• _ACTIVITY_
Go through the listing below and write out exactly the lines from the one that mentions "text: Mégsem ->" through the one that mentions "background: #000000 ->", minus the pictures.

• _PROVIDED INFORMATION_
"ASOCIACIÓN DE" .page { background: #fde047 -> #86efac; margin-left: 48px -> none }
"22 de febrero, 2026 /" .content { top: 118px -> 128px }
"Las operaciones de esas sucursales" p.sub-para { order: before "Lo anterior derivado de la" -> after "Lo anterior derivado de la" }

...

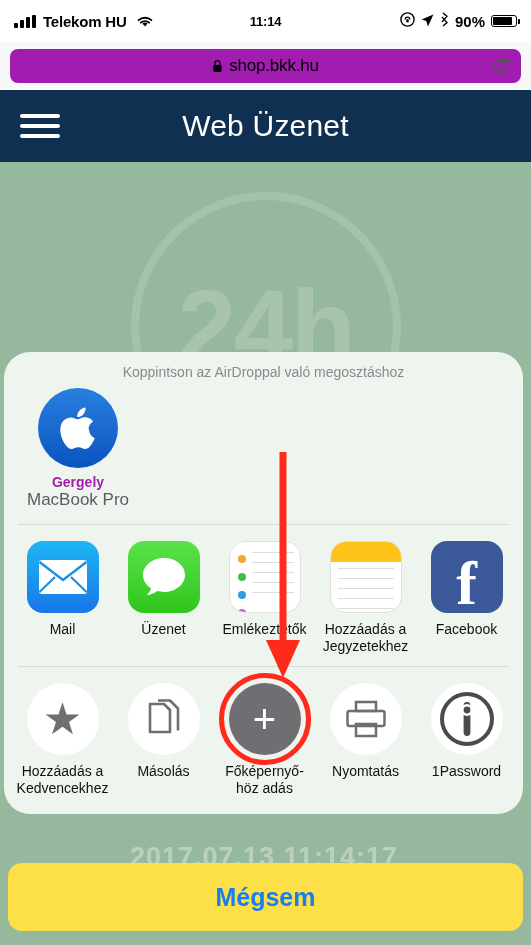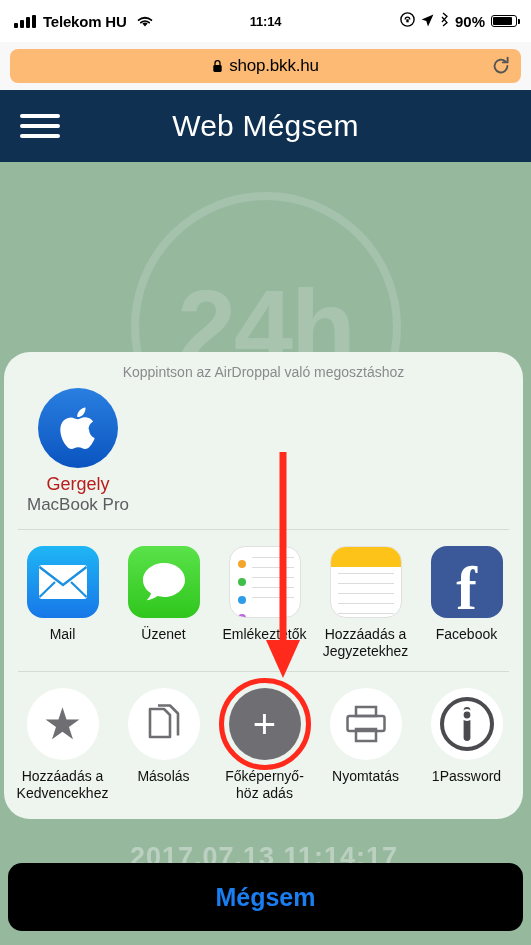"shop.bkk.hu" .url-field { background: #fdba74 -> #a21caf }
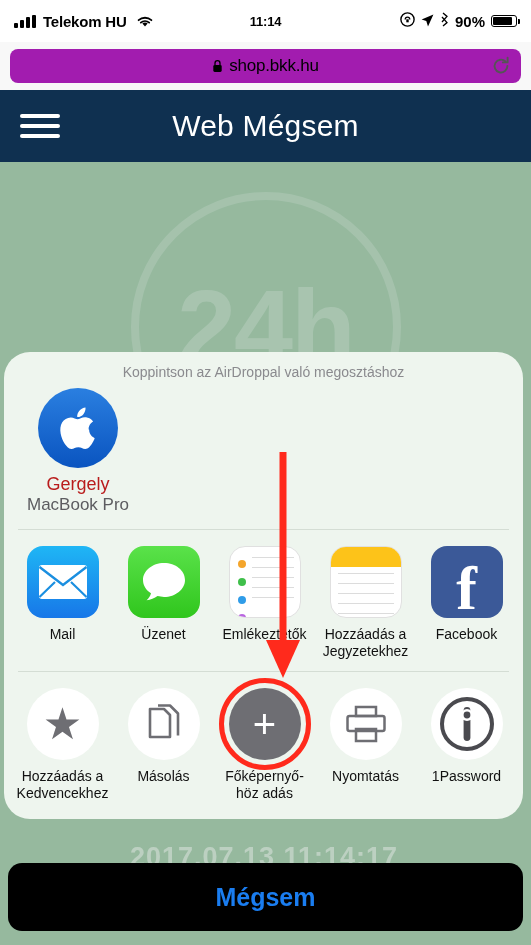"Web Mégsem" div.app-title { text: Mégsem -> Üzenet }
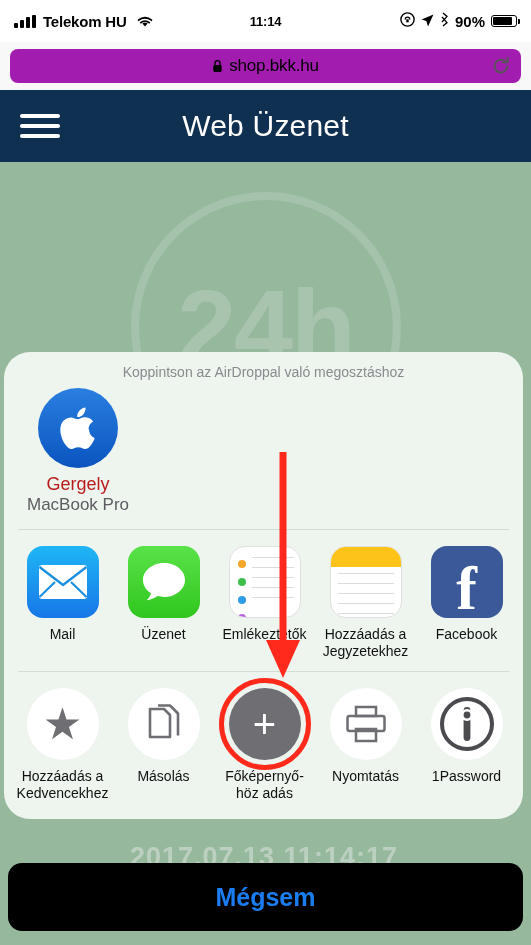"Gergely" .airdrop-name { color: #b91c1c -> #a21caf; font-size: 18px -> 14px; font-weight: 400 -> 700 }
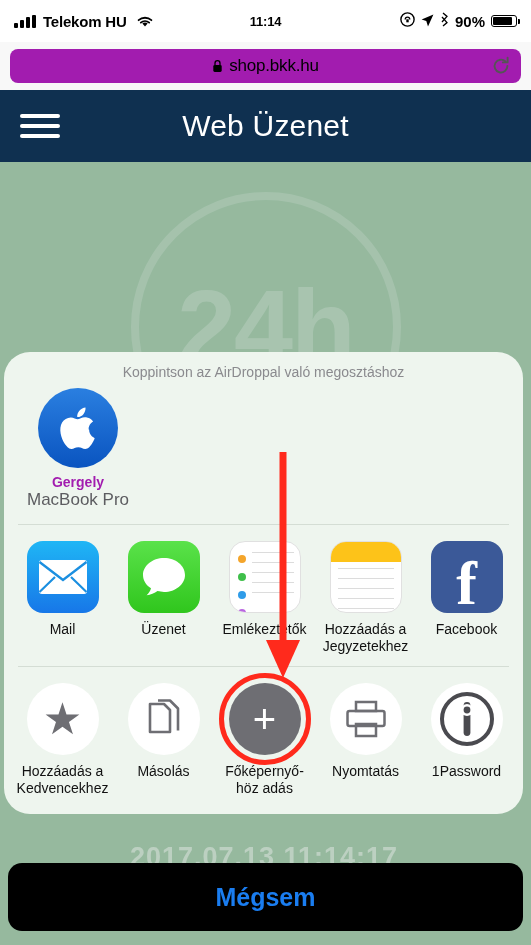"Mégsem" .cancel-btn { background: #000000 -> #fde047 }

• _PROBLEM SOLUTION_
"Web Mégsem" div.app-title { text: Mégsem -> Üzenet }
"Gergely" .airdrop-name { color: #b91c1c -> #a21caf; font-size: 18px -> 14px; font-weight: 400 -> 700 }
"Mégsem" .cancel-btn { background: #000000 -> #fde047 }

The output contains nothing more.